- **Provided information**:

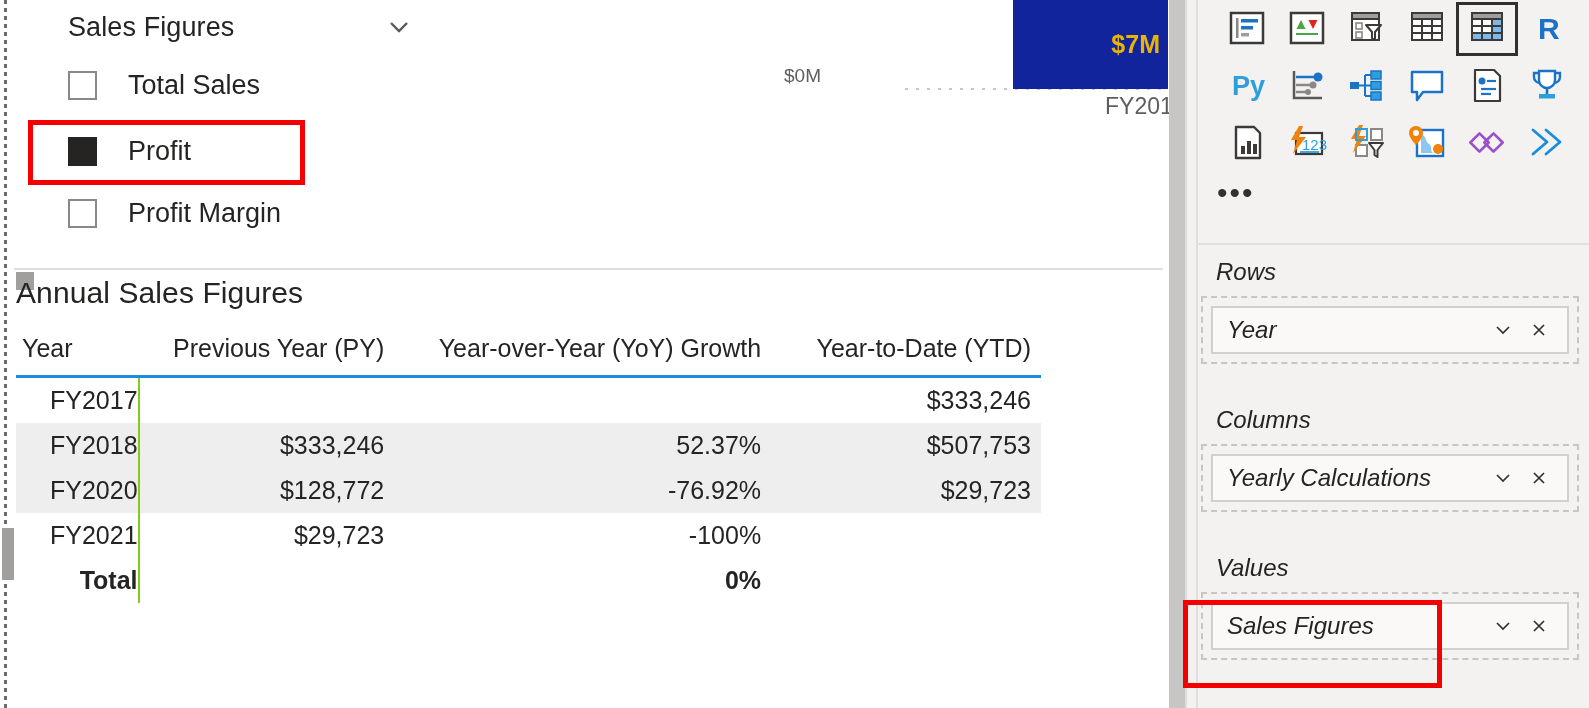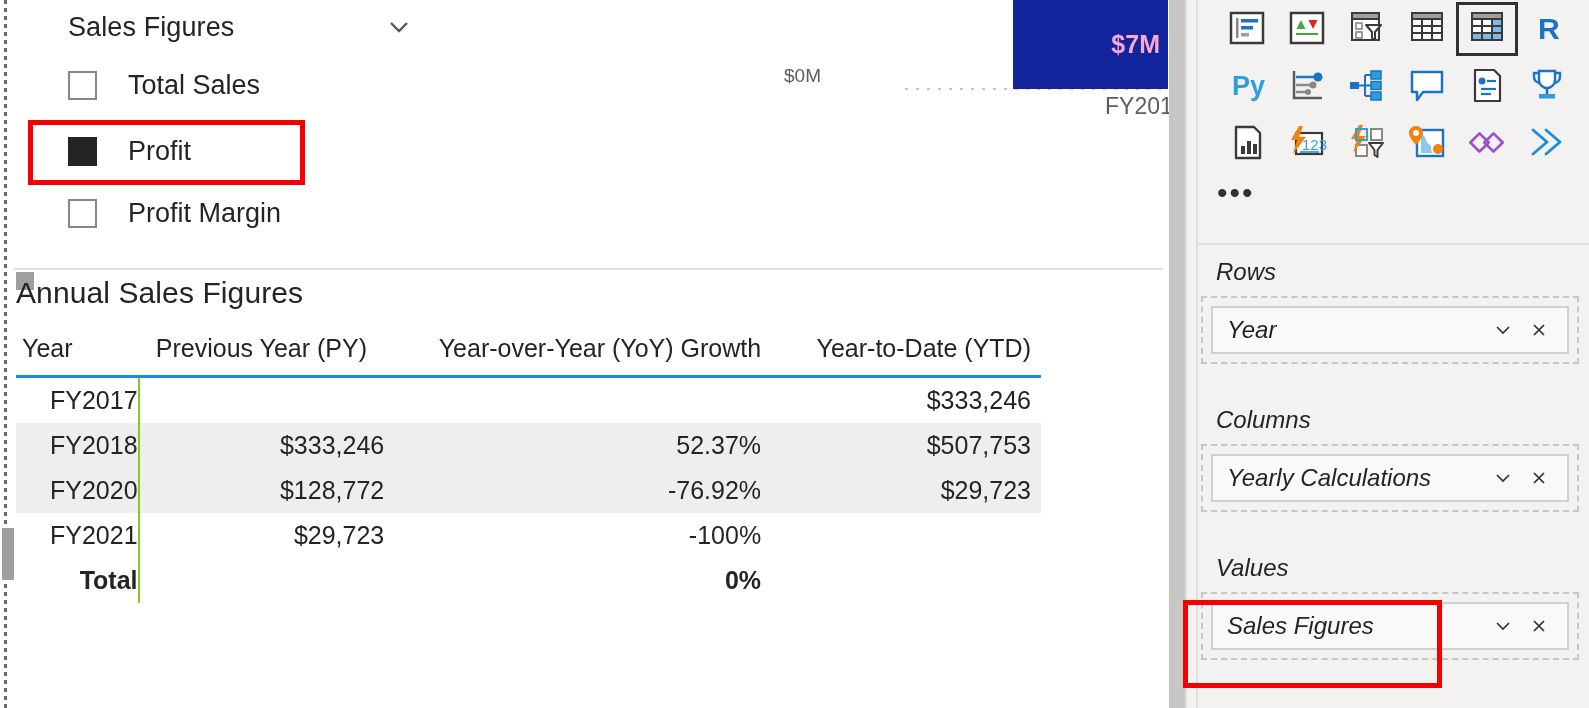--- a/index.html
+++ b/index.html
@@ -42,7 +42,7 @@
   .bar-dotline{position:absolute;left:205px;top:88px;width:264px;height:2px;
     background-image:repeating-linear-gradient(to right,#c8c6c4 0 3px,transparent 3px 11px);}
   .bar-rect{position:absolute;left:313px;top:0px;width:155px;height:89px;background:#11249b;}
-  .bar-val{position:absolute;right:8px;top:30px;font-size:25px;color:#f9a8d4;font-weight:600;}
+  .bar-val{position:absolute;right:8px;top:30px;font-size:25px;color:#eab308;font-weight:600;}
   .bar-cat{position:absolute;left:405px;top:93px;font-size:23px;color:#605e5c;}
 
   

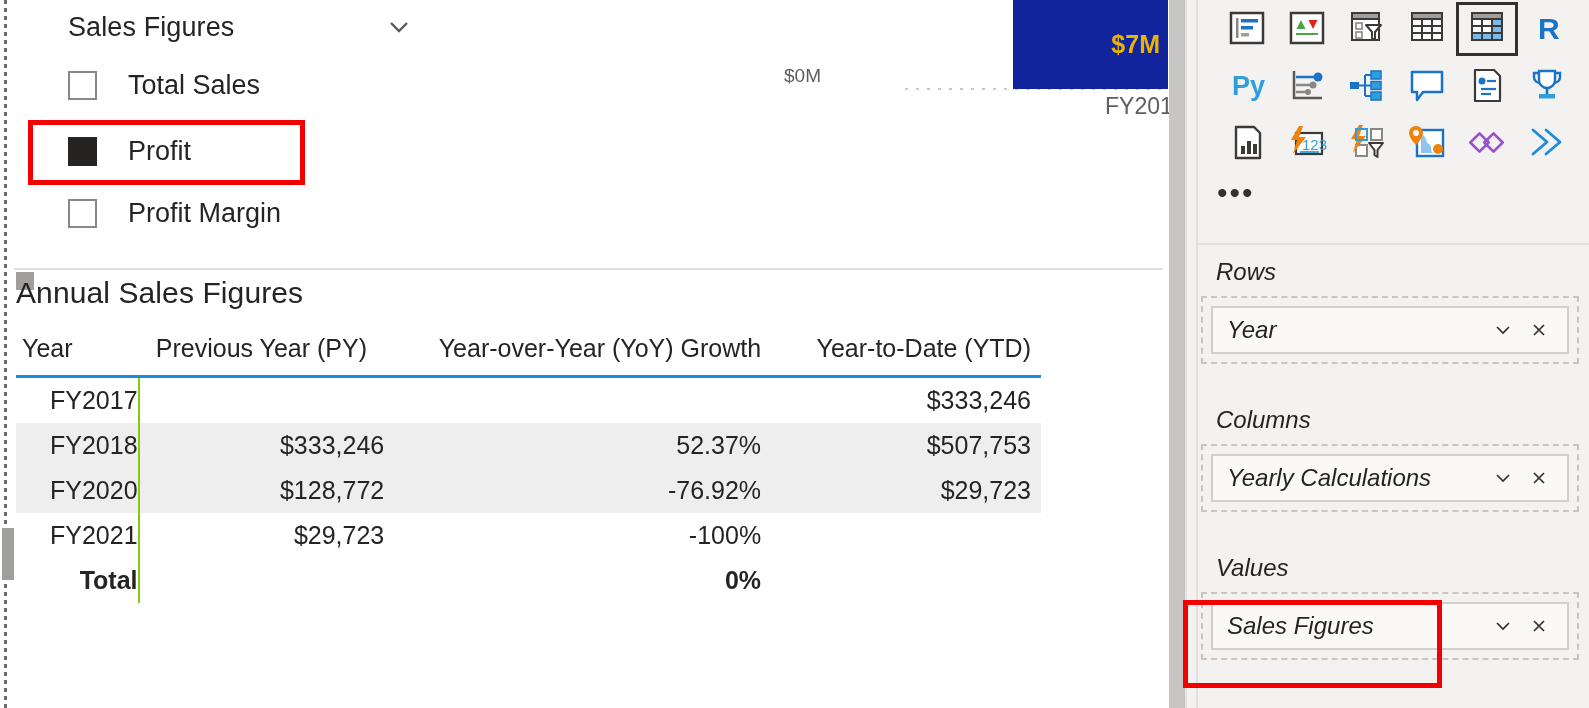--- a/index.html
+++ b/index.html
@@ -56,7 +56,7 @@
            font-size:25px;color:#252423;}
   table.mx th{font-weight:400;padding:6px 0 12px 0;white-space:nowrap;color:#252423;}
   table.mx th.c-year{text-align:left;width:120px;padding-left:6px;}
-  table.mx th.c-py{width:250px;padding-right:5px;}
+  table.mx th.c-py{text-align:right;width:250px;padding-right:5px;}
   table.mx th.c-yoy{text-align:right;width:378px;padding-right:6px;}
   table.mx th.c-ytd{text-align:right;width:270px;padding-right:10px;}
   table.mx thead tr{border-bottom:3px solid #1a8cdd;}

- **Description of the task**:
Return all of the entries word for word, but omit the pictures.

- **Exercise response**:
--- a/index.html
+++ b/index.html
@@ -42,7 +42,7 @@
   .bar-dotline{position:absolute;left:205px;top:88px;width:264px;height:2px;
     background-image:repeating-linear-gradient(to right,#c8c6c4 0 3px,transparent 3px 11px);}
   .bar-rect{position:absolute;left:313px;top:0px;width:155px;height:89px;background:#11249b;}
-  .bar-val{position:absolute;right:8px;top:30px;font-size:25px;color:#f9a8d4;font-weight:600;}
+  .bar-val{position:absolute;right:8px;top:30px;font-size:25px;color:#eab308;font-weight:600;}
   .bar-cat{position:absolute;left:405px;top:93px;font-size:23px;color:#605e5c;}
 
   

--- a/index.html
+++ b/index.html
@@ -56,7 +56,7 @@
            font-size:25px;color:#252423;}
   table.mx th{font-weight:400;padding:6px 0 12px 0;white-space:nowrap;color:#252423;}
   table.mx th.c-year{text-align:left;width:120px;padding-left:6px;}
-  table.mx th.c-py{width:250px;padding-right:5px;}
+  table.mx th.c-py{text-align:right;width:250px;padding-right:5px;}
   table.mx th.c-yoy{text-align:right;width:378px;padding-right:6px;}
   table.mx th.c-ytd{text-align:right;width:270px;padding-right:10px;}
   table.mx thead tr{border-bottom:3px solid #1a8cdd;}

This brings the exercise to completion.